Problem to solve: Exactly the lines from the one with "Silver Black Inlay" through the last line of the listing must be given again.

Data to examine:
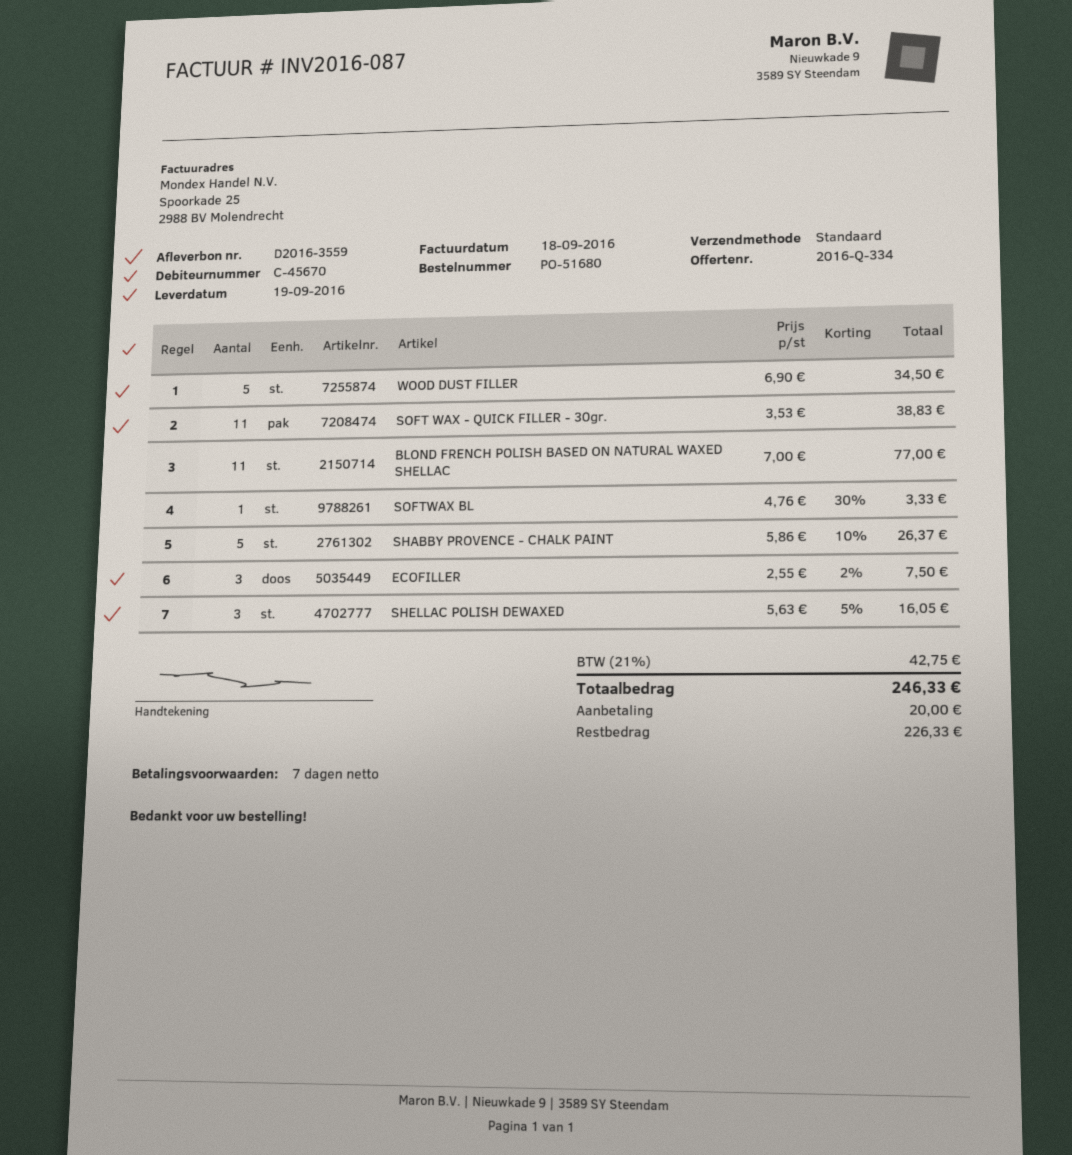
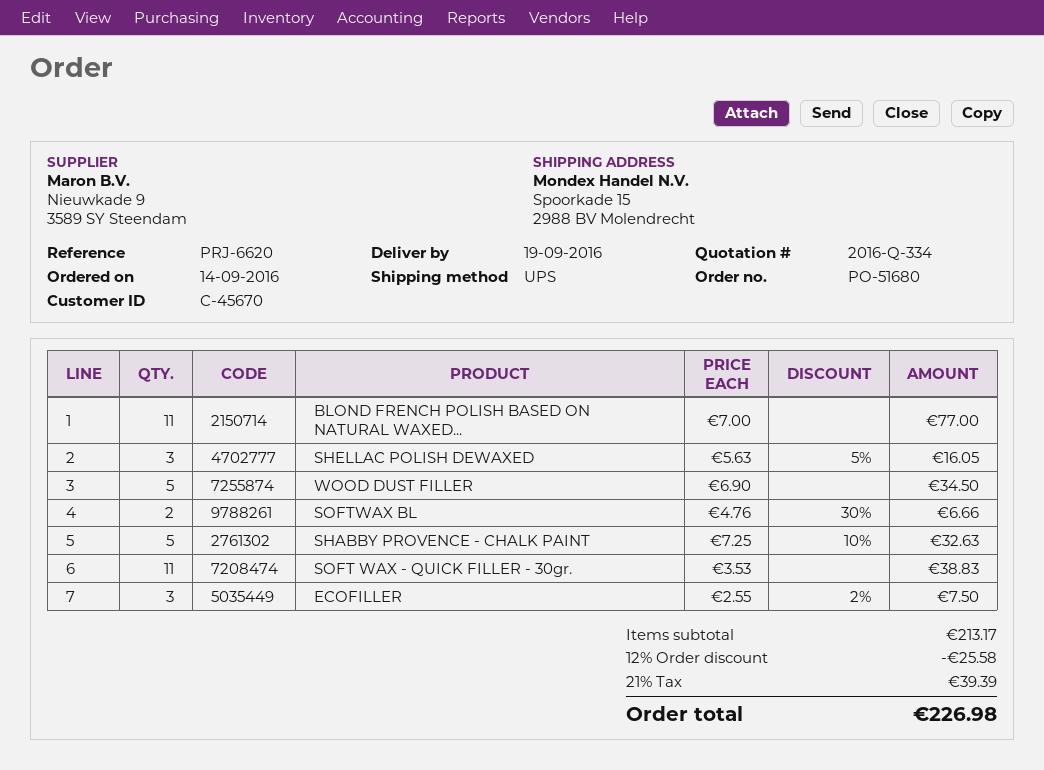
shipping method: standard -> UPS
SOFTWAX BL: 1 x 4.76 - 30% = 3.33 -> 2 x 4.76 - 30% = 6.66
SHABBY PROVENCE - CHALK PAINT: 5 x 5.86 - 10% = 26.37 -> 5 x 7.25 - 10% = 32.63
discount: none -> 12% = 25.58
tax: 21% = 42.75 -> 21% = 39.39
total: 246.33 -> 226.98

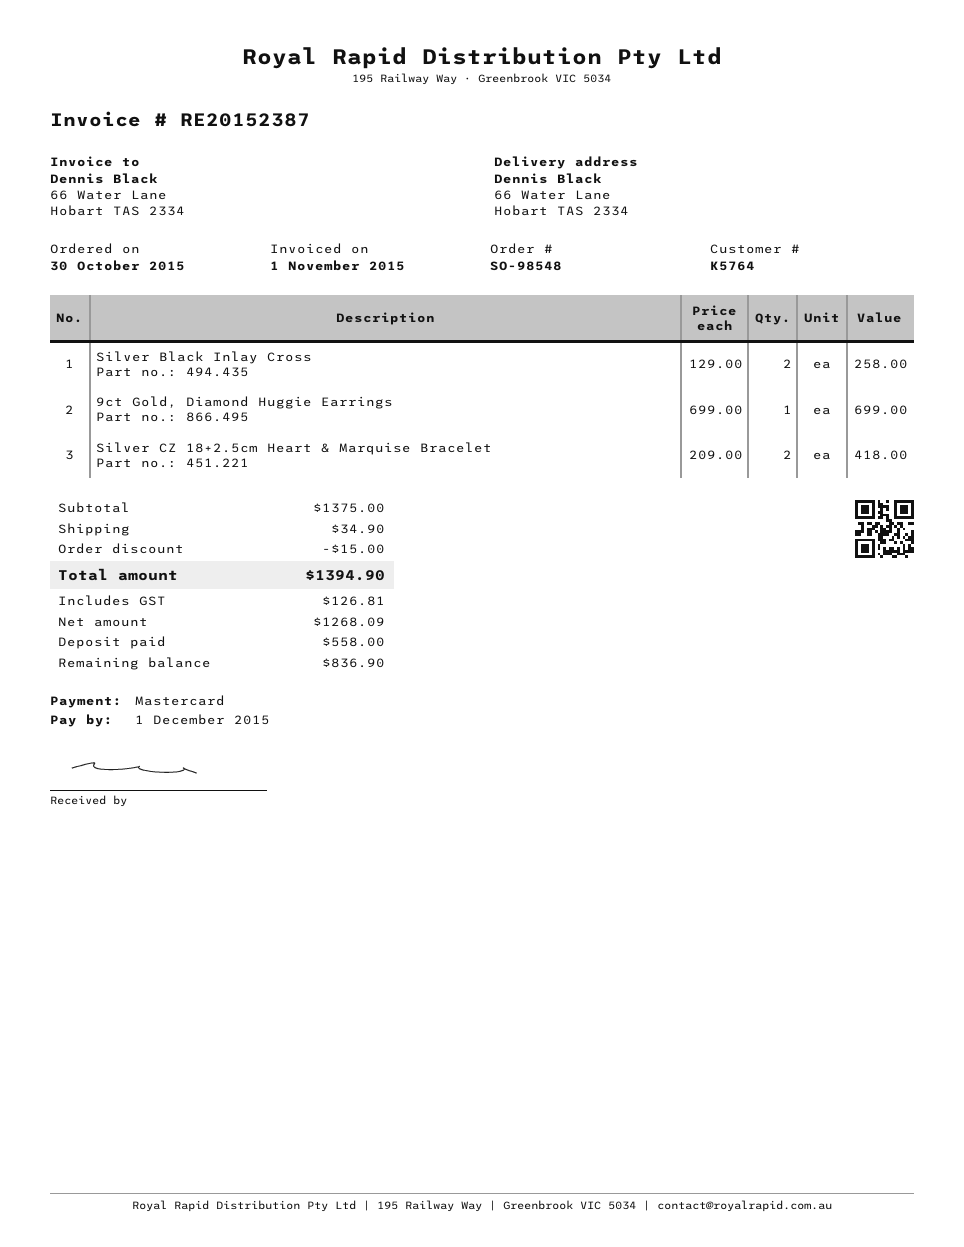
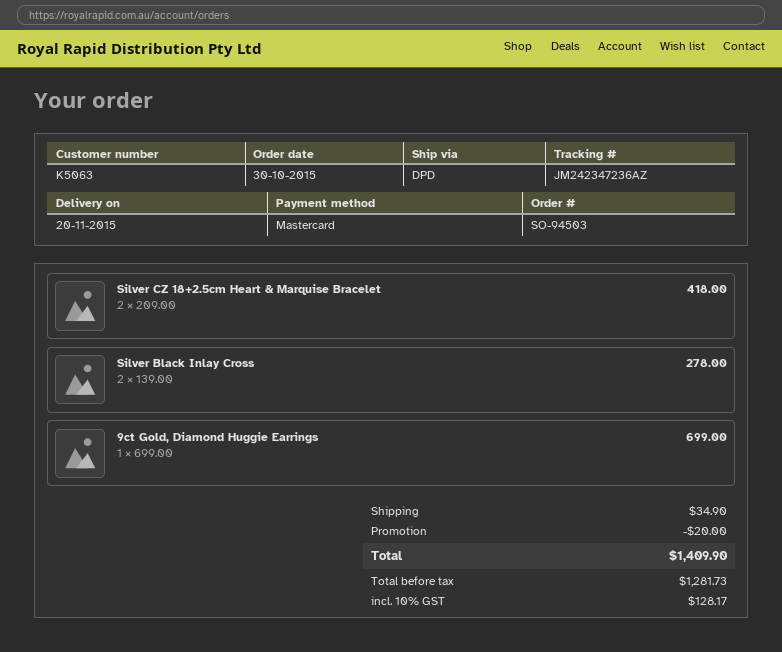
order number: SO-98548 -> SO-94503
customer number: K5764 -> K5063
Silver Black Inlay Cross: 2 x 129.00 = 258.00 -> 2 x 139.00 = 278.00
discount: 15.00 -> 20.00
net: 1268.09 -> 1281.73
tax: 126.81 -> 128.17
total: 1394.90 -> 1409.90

Answer to this problem:
Silver Black Inlay Cross: 2 x 129.00 = 258.00 -> 2 x 139.00 = 278.00
discount: 15.00 -> 20.00
net: 1268.09 -> 1281.73
tax: 126.81 -> 128.17
total: 1394.90 -> 1409.90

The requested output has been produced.